LSST AGN Science Collaboration 2021 Data Challenge

gtrichards · July 9, 2021, 5:04pm

We are announcing the LSST AGN Science Collaboration’s 2021 Data Challenge. The purpose of this challenge is to help get more people involved in the work needed to do AGN science with the upcoming LSST data. For this purpose, we have produced a common exploratory dataset that can be used to develop tools for 1) parameterization of AGN light curves, 2) AGN selection, and 3) AGN photo-z. A panel of judges (consisting of the AGN SC leadership team and multiple members of other LSST science collaborations) will award prizes for derivative work that advances the goals of the LSST AGN SC and AGN science with LSST in general. We have LSSTC funding to award 1st, 2nd, and 3rd prizes of $2000, $1500, and $1000, respectively. In addition there is $5000 of funding for participation awards (10-20 at $250-$500) and $3000 for page charges to encourage publications that are derived from the competition. The deadline for submissions will be 17 September 2021.

More details about the competition and the data set(s) available for your use can be found at GitHub - RichardsGroup/AGN_DataChallenge: Information for LSSTC AGN Data Challenge.
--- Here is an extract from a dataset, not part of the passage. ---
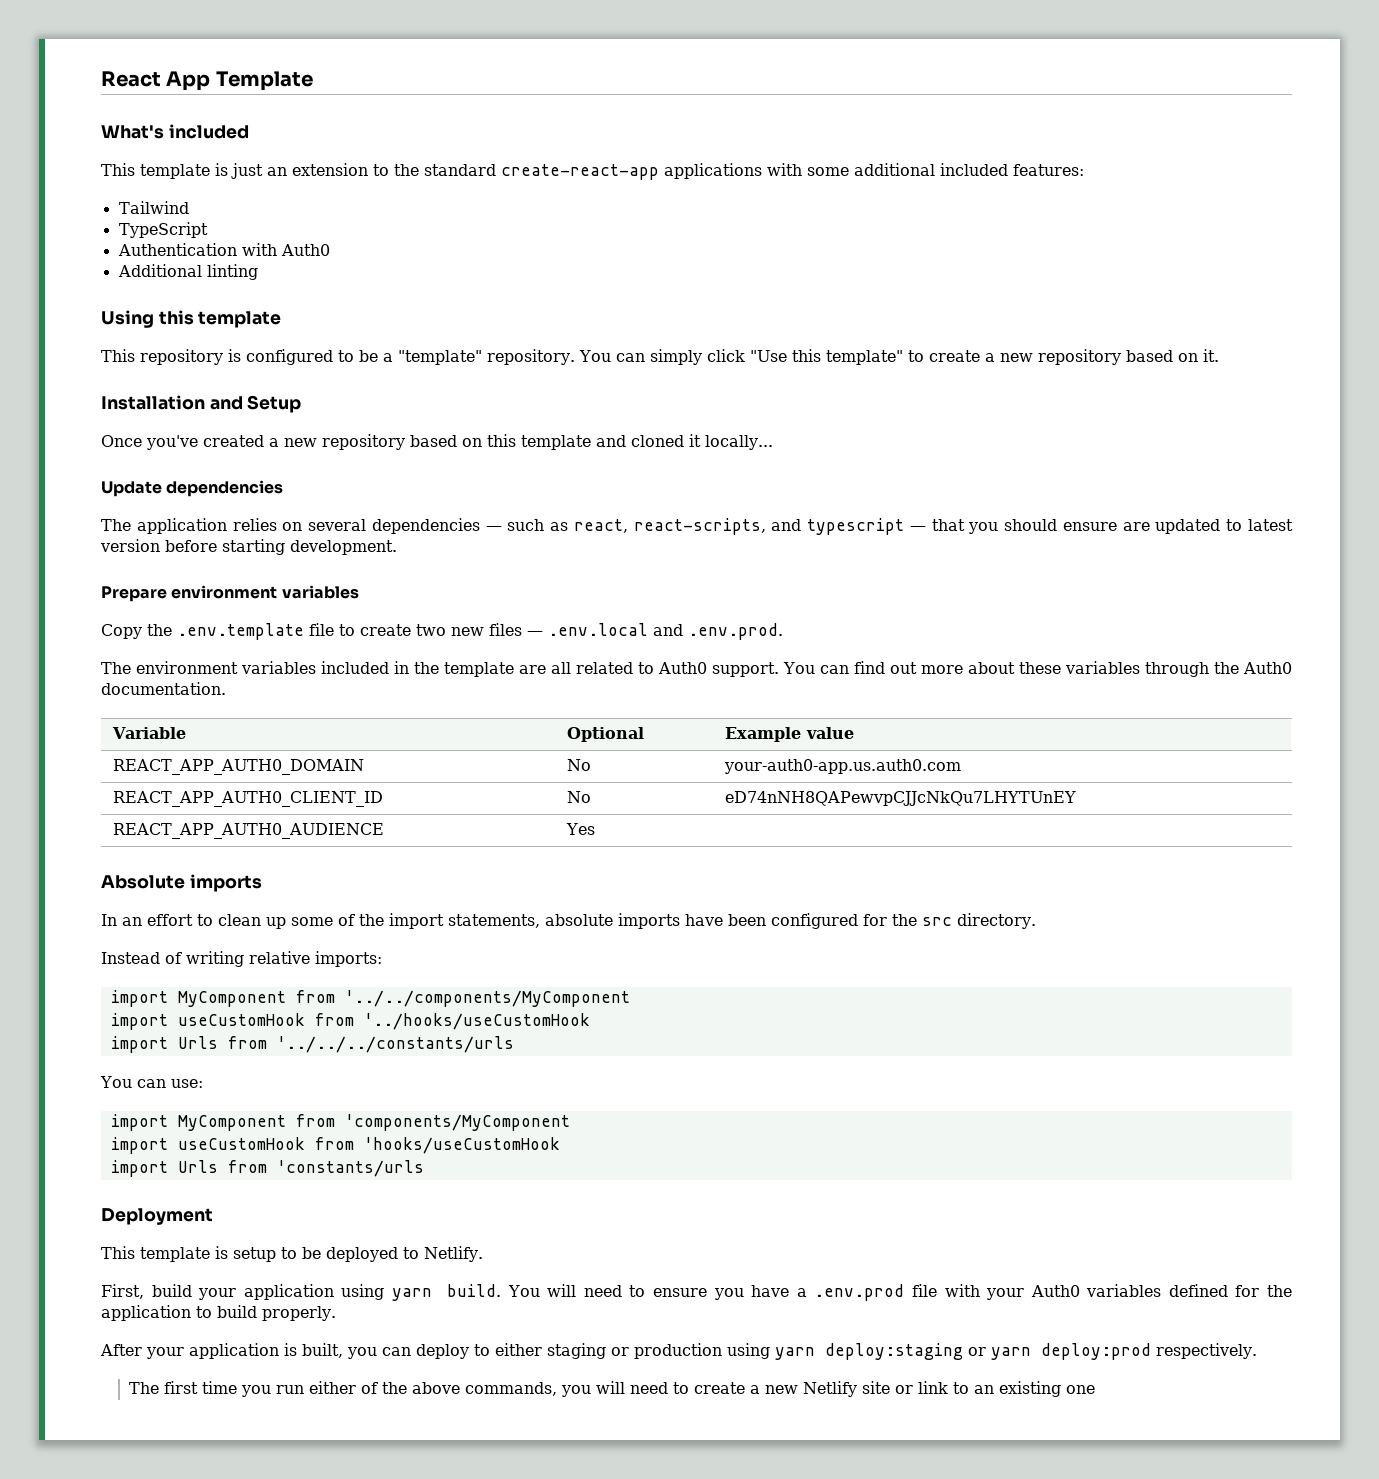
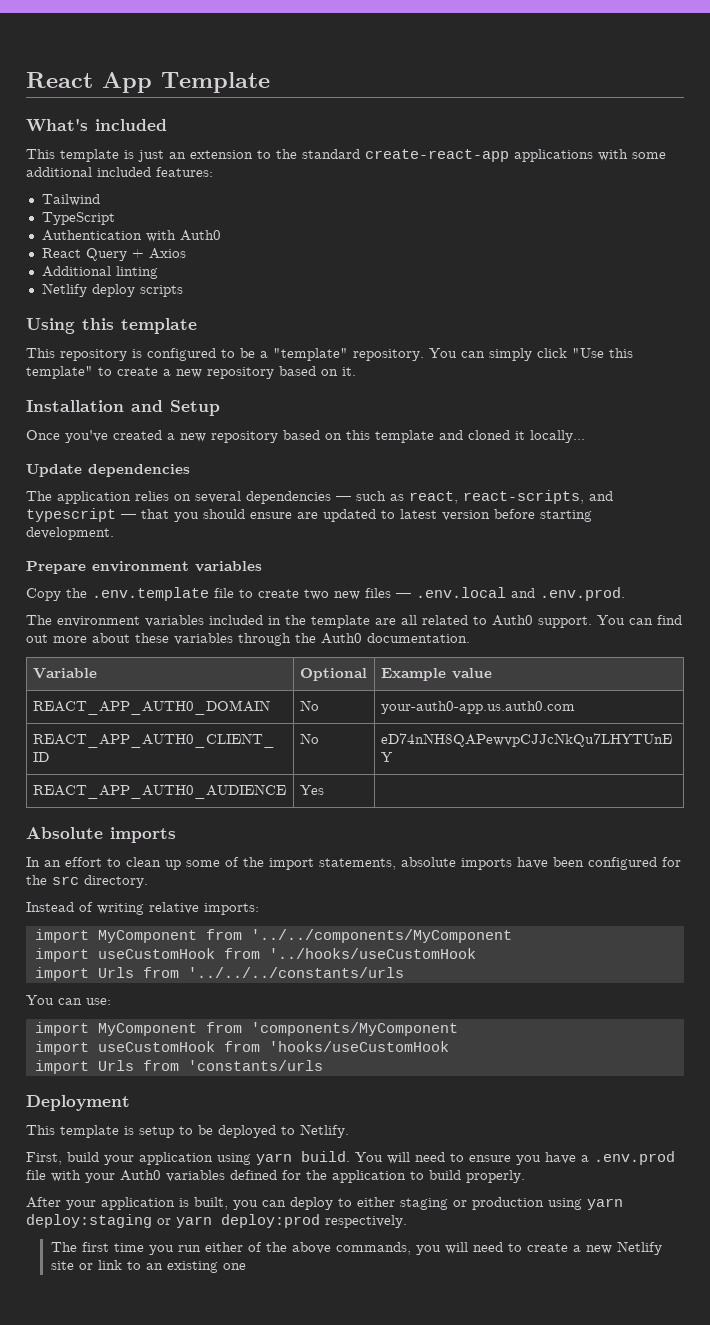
+ React Query + Axios
+ Netlify deploy scripts

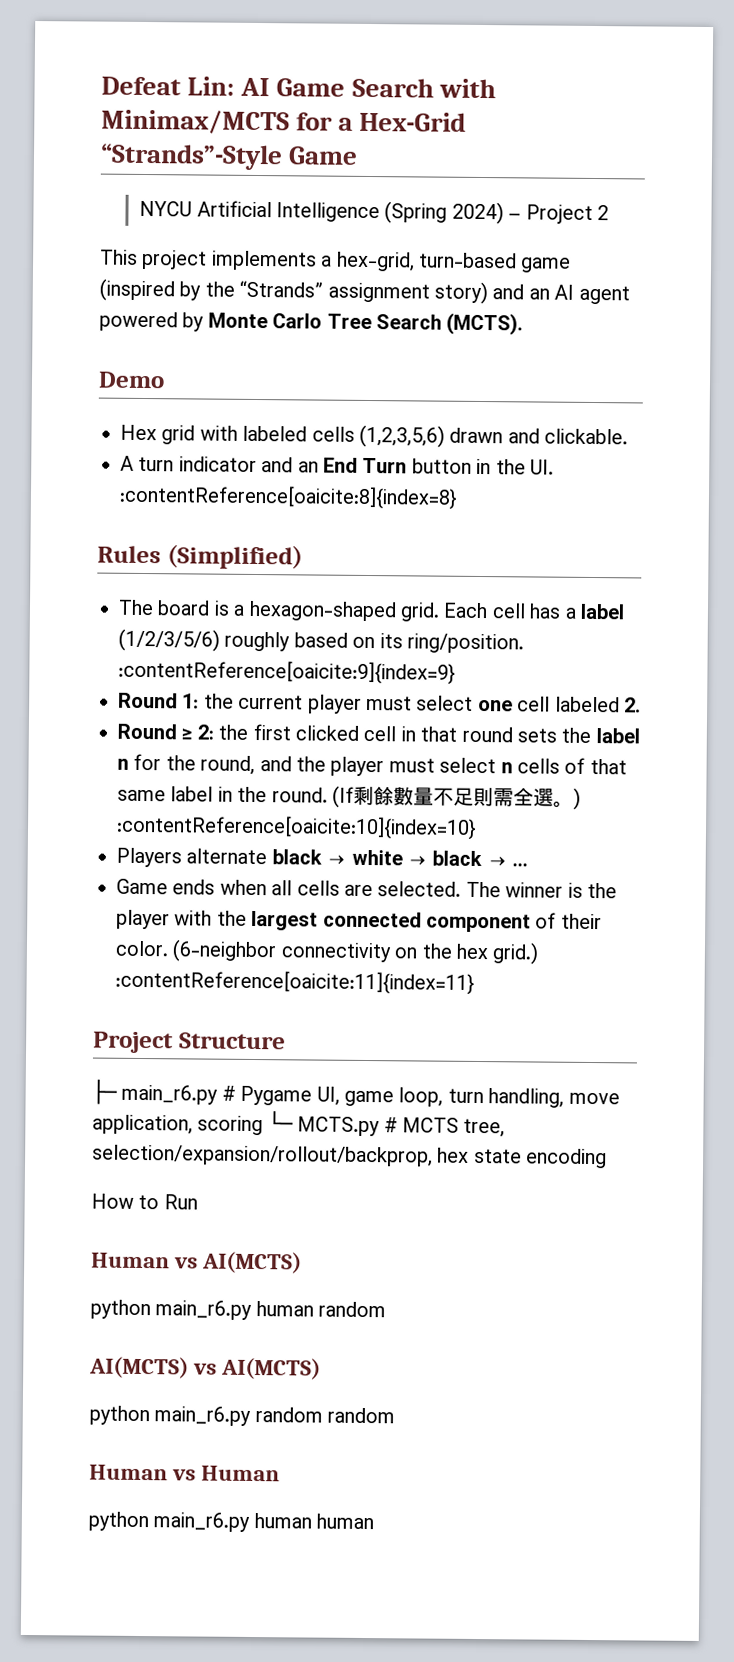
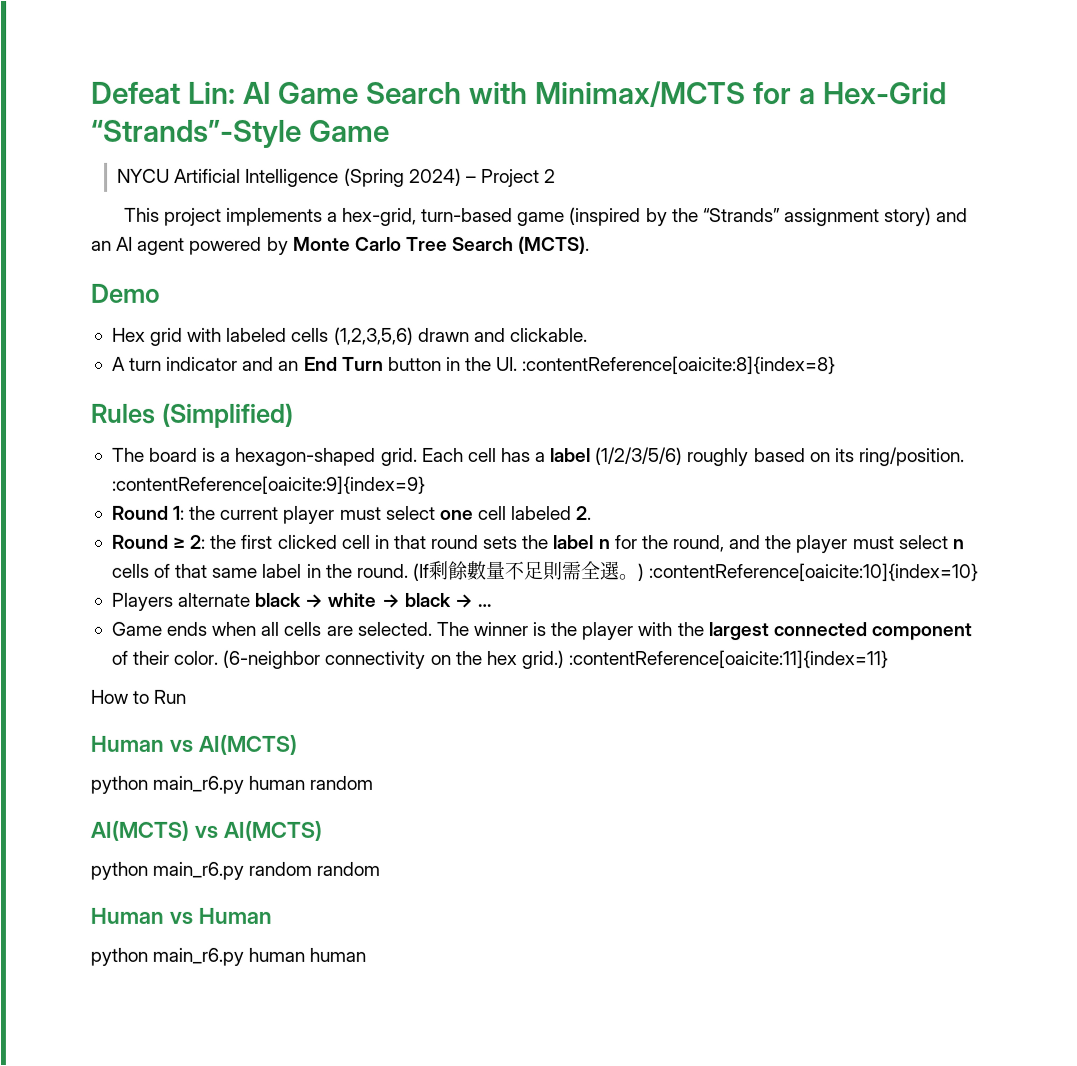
- Project Structure
- ├─ main_r6.py # Pygame UI, game loop, turn handling, move application, scoring └─ MCTS.py # MCTS tree, selection/expansion/rollout/backprop, hex state encoding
Submissions would ideally be in the form of Jupyter notebooks, but the panel of judges will consider all reasonable submissions adhering to the following format:

Introduction (What is the main goal your submission addresses with the data challenge? Does this goal relate to items in the AGN SC roadmap? If not, should a new item be added to the AGN SC road map?)
Data (What data sets are you using for the challenge (see details about what data are available? Why do these data sets allow you to address your main goal?)
Methods (Describe your method to extract the information for your main goal from the data. What is innovative about your implementation/application of this method to the data?)
Results (Summarize your results. Include plots and statistics that illustrate your results. Discuss future improvements to the method or what future features could help to improve your results.)
Code (Provide enough code that your results can be confirmed and tested by the judges on a “blinded” subsample; see below. Prize winners will be required to make their code available to the AGN SC and/or broader LSST community.)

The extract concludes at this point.